Although El-Erian is yet to define what exactly an “economic sudden stop” is, I take it as an abrupt onset of a deep recession. In the case of Covid-19, it is a sudden stop of economic activity resulting in supply and demand shocks to the global economy as major cities in infected countries, more than 100 and counting, are put on lockdown. And, add to that the deepening oil price war between Russia and Saudi Arabia.
Shortly after 6 pm on 8 March 2020 in New York, the futures markets opened and oil futures (both Brent and WTI) are trading about 21% down, gold is above $1,700 per ounce, and all United States (US) equity index futures are trading about 4% down. What is worse is that with the long-term US Treasury yields at their historical lows (10-year yield below 0.5% and 30-year yield below 1% as I write), the capital markets are frozen (not to mention many oil projects that will go bust at these prices).
Disorderly Deleveraging
All this means that what I claimed inevitable in my column (Öncü 2019) has already started: a disorderly global non-financial private sector debt deleveraging, which is likely to lead to deep global debt deflation, followed by a recession (and possibly a depression), thereby creating financial and economic instabilities, and further tensions in international relations with dire consequences for emerging and developing countries, not to mention developed countries.

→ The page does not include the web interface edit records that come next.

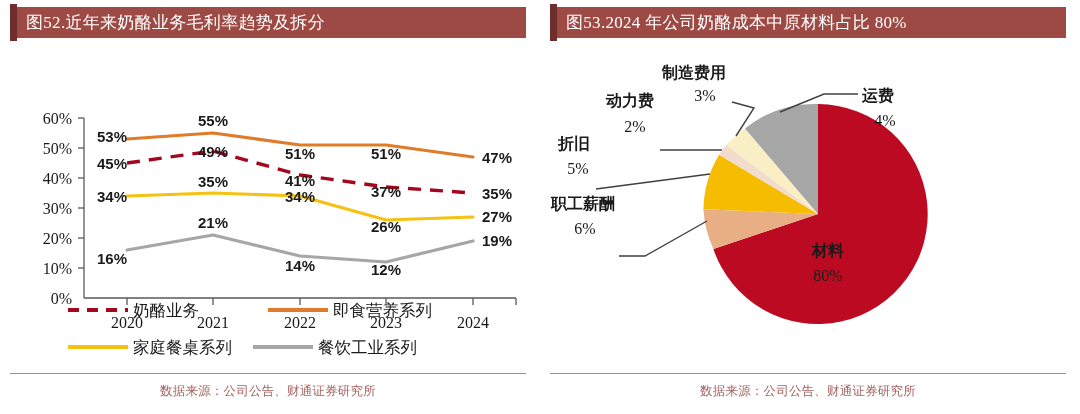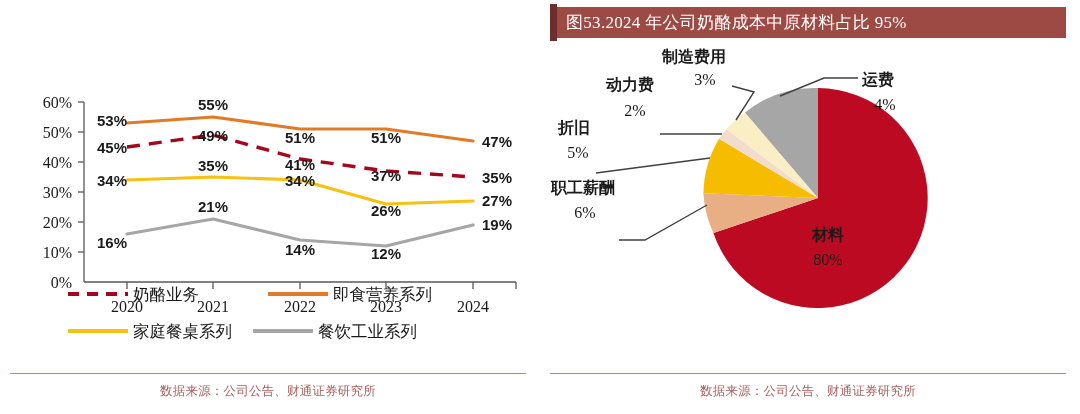"图52.近年来奶酪业务毛利率趋势及拆分" div.title-bar { html: none -> <div> <span>图52.近年来奶酪业务毛利率趋势及拆分</span> </div> }
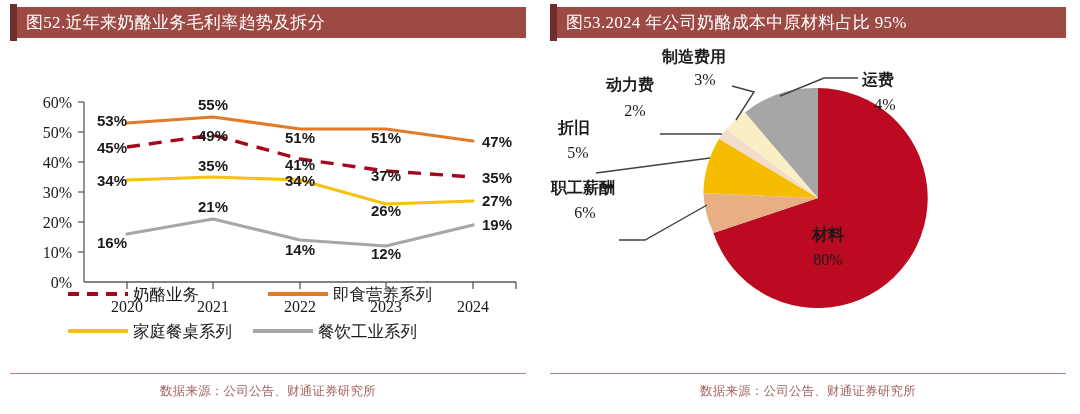"图53.2024 年公司奶酪成本中原材料占比 95%" span.title-text { text: 95% -> 80% }
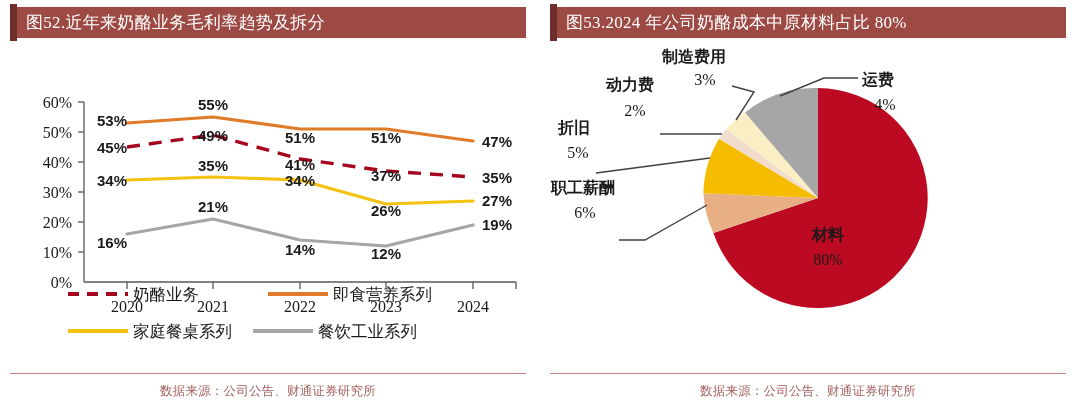"制造费用" .chart-wrap { top: 40px -> 56px }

As mentioned in Öncü (2019), while in developed and high-income developing countries, the non-financial private sector is more over-indebted, in middle-income and low-income developing countries, the public sector is more over-indebted. Given that the global non-financial private sector debt deleveraging has already started, the analysis in Öncü (2019) indicates that the public sector debts of the developed and high-income developing countries will also go up and the governments’ ability to rescue their economies will also decline in these countries. Furthermore, this will severely constrain the governments’ ability to spend on climate change-related projects to address the potentially catastrophic effects of climate change for many years to come, diminishing our hopes to make the necessary investments and innovations to address the now existential climate crisis on time. Last, but not least, the measures we have to take to control the spread of Covid-19 before a cure is found will further challenge the financial system, as people stop earning an income and businesses go bankrupt (Keen 2020b).
Orderly Deleveraging
In this column last year, I looked at the German Currency Reform (GCR) of 1948 as a modern example of debt restructuring to see if it could be adapted for use now (Öncü 2019). Recall that the original plan of the GCR consisted of (i) conversion of currency and debts at a ratio of 10 reichsmarks for one deutschemark, and (ii) a fund built with a capital levy for the equalisation of burdens (Lastenausgleich) to correct part of the inequity between owners of debt, and owners of real assets and shares of corporations. As the actual GCR deviated from the planned GCR in that it required all financial institutions to remove from their balance sheets any securities of the Reich and cancel all accounts and currency holdings of the Reich, it impaired the balance sheets of nearly all of the financial institutions. The equalisation claims were the solution, which were interest-bearing government bonds of a then non-existing government and had no set amortisation schedules. They later became bonds of the Federal Republic of Germany, established on 23 May 1949.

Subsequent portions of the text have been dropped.